Credit Caitie Switalski / WLRN

The first portrait Proud photograpghed in the series shows two transgender men, Owen and Blue. They are in an embrace, and Owen was pregnant at the time, about to welcome their first baby. 

"They're both touching the belly - their child to be. And you just know they're thinking about what their family will be like and how much they love each other, and how much they will love this child," Proud said. 

Transgender Awareness Month

Deputy Director of the Stonewall National Museum & Archives, Emery Grant, said the exhibit was purposefully opened during Trangender Awareness Month, observed in November.

"Sometimes I think we see examples to two extremes: we see activists, or models or entertainers who have transitioned who may have a lot of wealth and privilege to be very visible and look a certain way," Grant said. "Then we may see the other extreme which is: desperate poverty, or the murder of trans women of color, inparticular."

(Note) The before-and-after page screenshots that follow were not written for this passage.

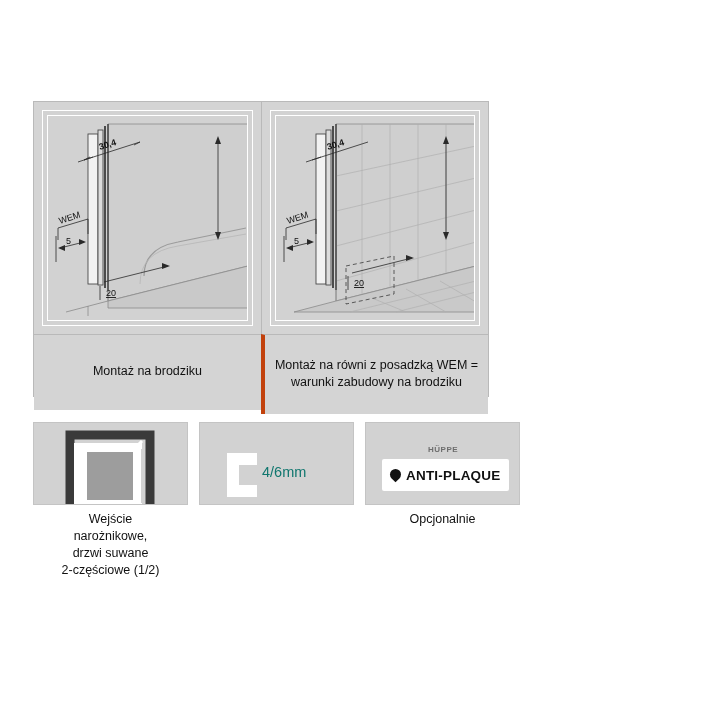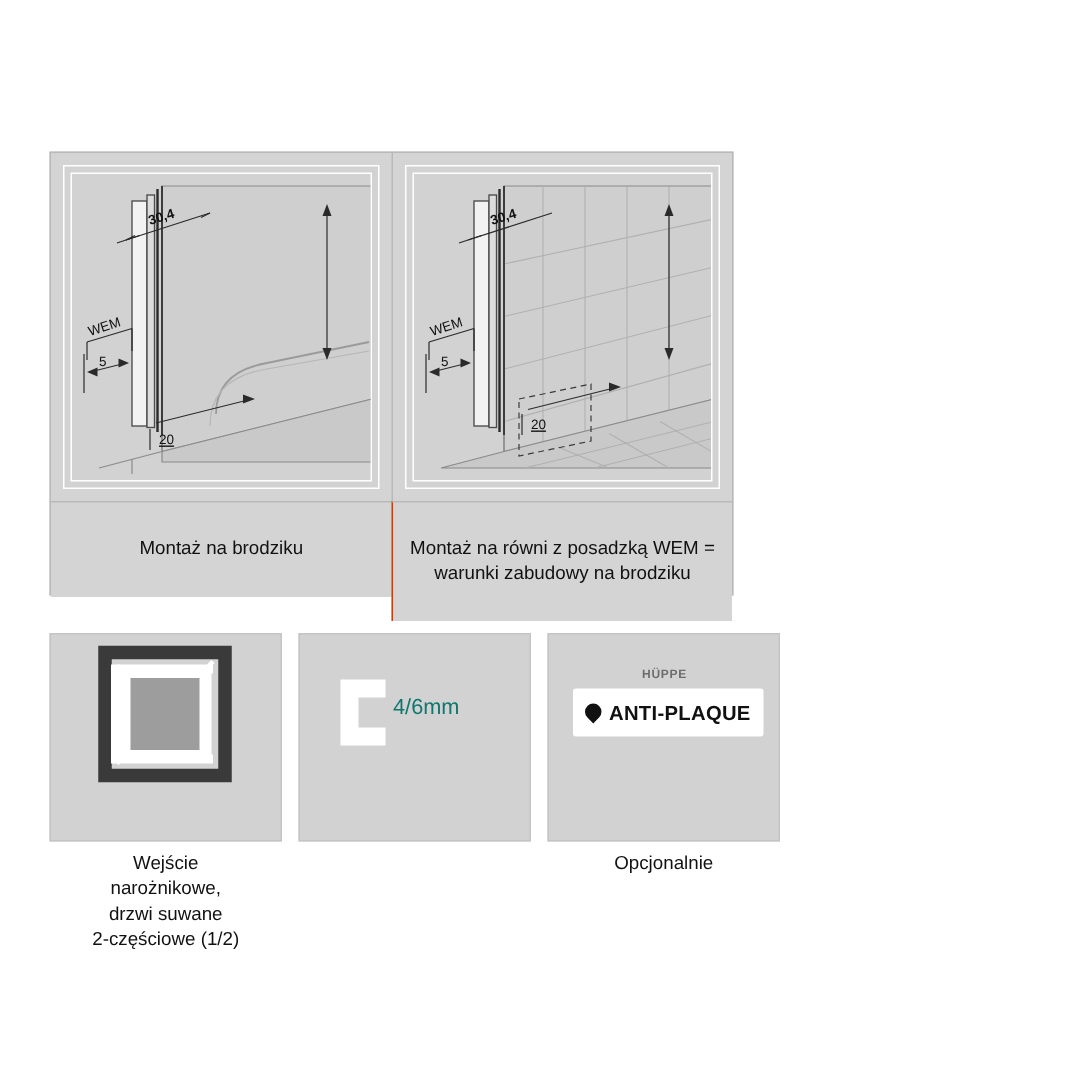--- a/index.html
+++ b/index.html
@@ -74,7 +74,7 @@
     box-sizing: border-box;
     background: #d4d4d4;
   }
-  .caption.left-cap  { width: 228px; height: 64px; display:flex; align-items:center; justify-content:center;}
+  .caption.left-cap  { width: 228px; height: 76px; display:flex; align-items:center; justify-content:center;}
   .caption.right-cap { width: 228px; height: 80px; border-left: 1px solid #c2410c; display:flex; align-items:center; justify-content:center;}
 
   

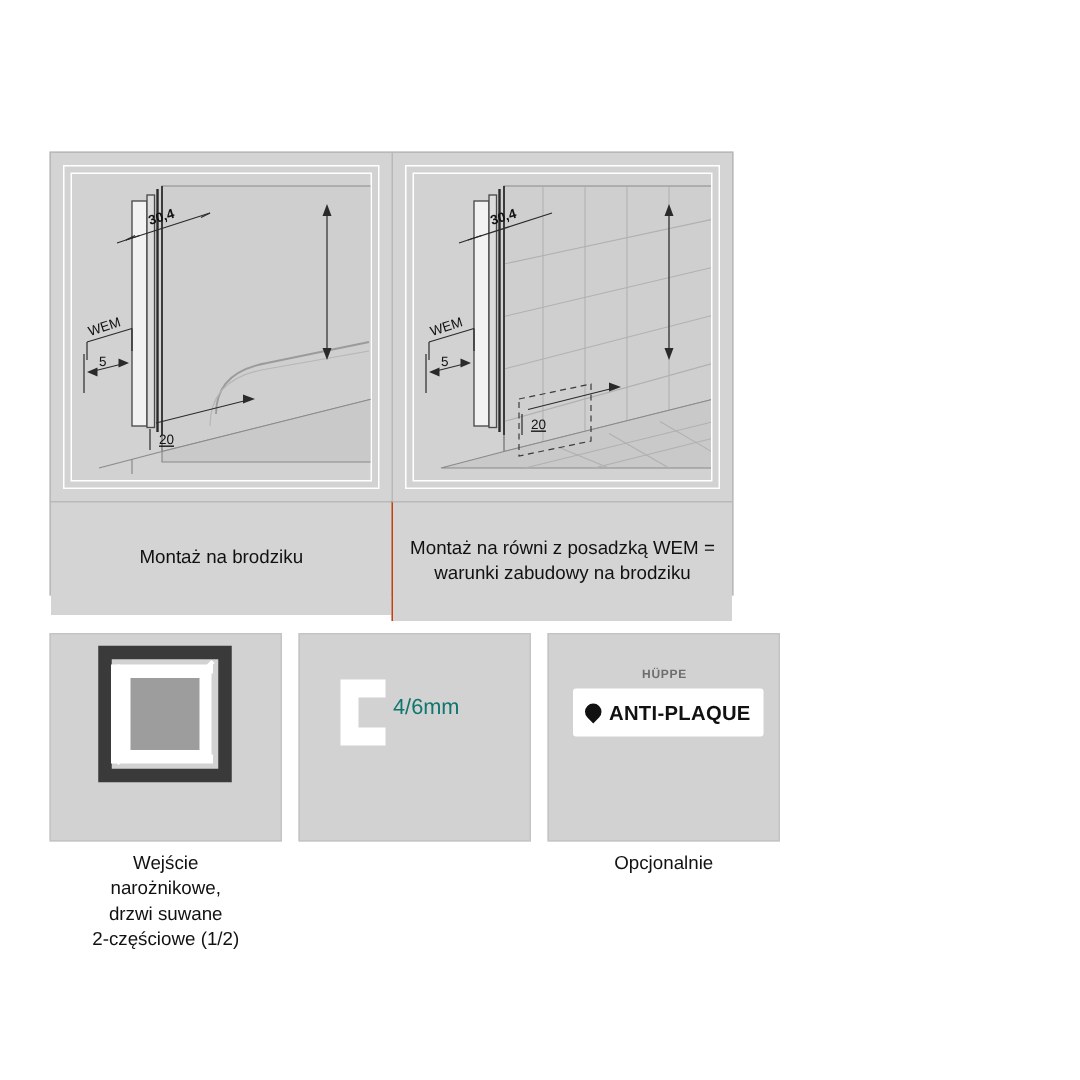--- a/index.html
+++ b/index.html
@@ -75,7 +75,7 @@
     background: #d4d4d4;
   }
   .caption.left-cap  { width: 228px; height: 76px; display:flex; align-items:center; justify-content:center;}
-  .caption.right-cap { width: 228px; height: 80px; border-left: 1px solid #c2410c; display:flex; align-items:center; justify-content:center;}
+  .caption.right-cap { width: 228px; height: 80px; border-left: 4px solid #c2410c; display:flex; align-items:center; justify-content:center;}
 
   
   .features {

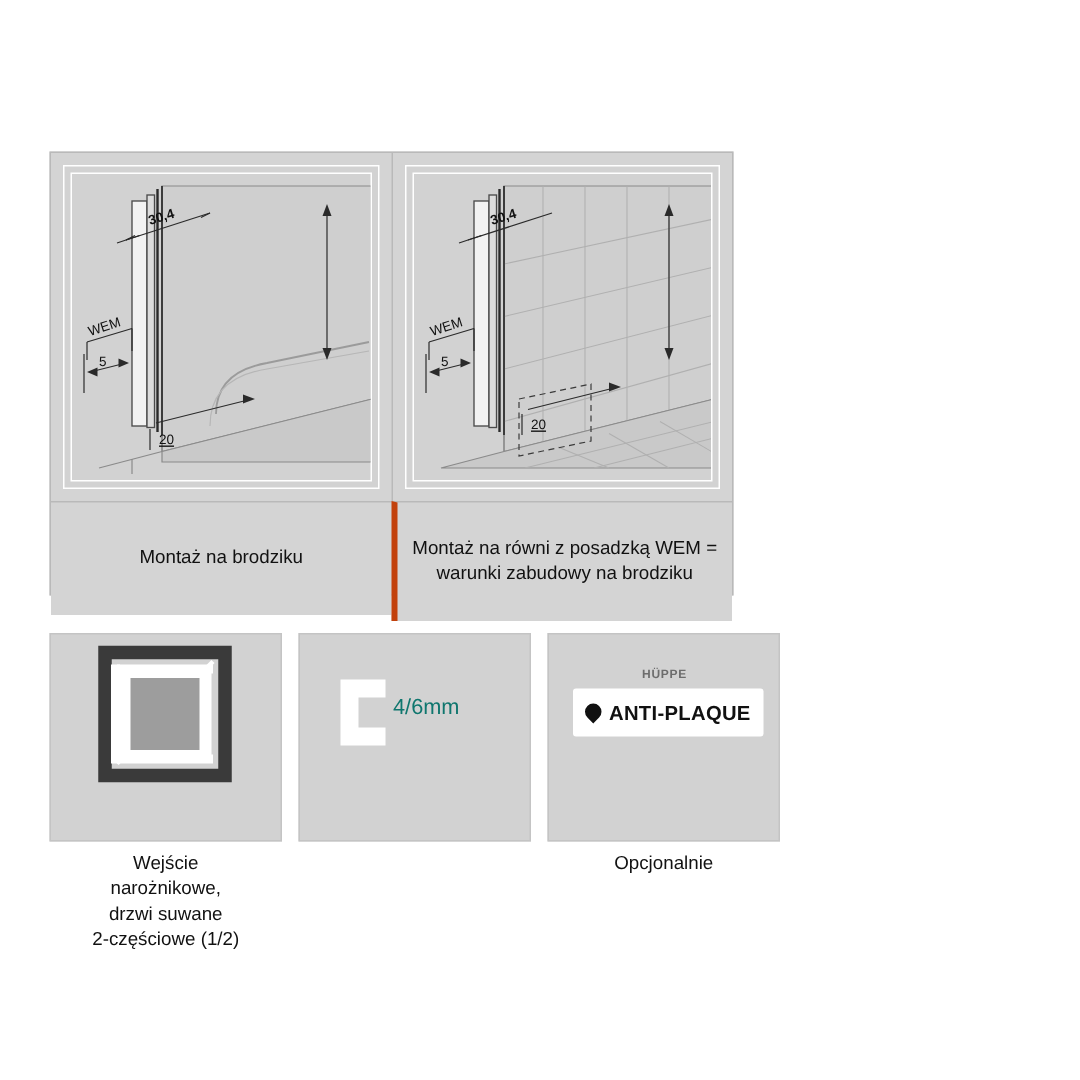--- a/index.html
+++ b/index.html
@@ -94,7 +94,7 @@
   }
   .feature-box {
     width: 155px;
-    height: 139px;
+    height: 83px;
     background: #d2d2d2;
     border: 1px solid #c4c4c4;
     box-sizing: border-box;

"We don't always have an opportunity to learn... about, I'll say, sort of everyday trans and non-binary people, and what are their families like?" Grant said. "So we can really start to talk about the lived experiences of transgender people in the United States."

Grant also said, Proud's exhibit opens the door for even people inside of the lesbian, gay and bisexual community in South Florida to be more compasisonate towards the transgender community in the acronym, LGBT.

"These stories unfold with a lot of passion and detail and they're very inspiring," Grant said. "This is a unique opportunity to use this exhibit to humanize transgender people in our local Wilton Manors community, and in South Florida as a whole."

As Proud said: "The 'T' is not silent."

Proud estimates that her waiting list is over 100 couples long. She hopes to keep traveling to photograph them, but admits the travel is expensive and grant money she has been applying for hasn't come her way, like she'd hoped. 

"That slows things down a little bit," she said. "I know all of these couples are hoping that this will be a book, and I do too."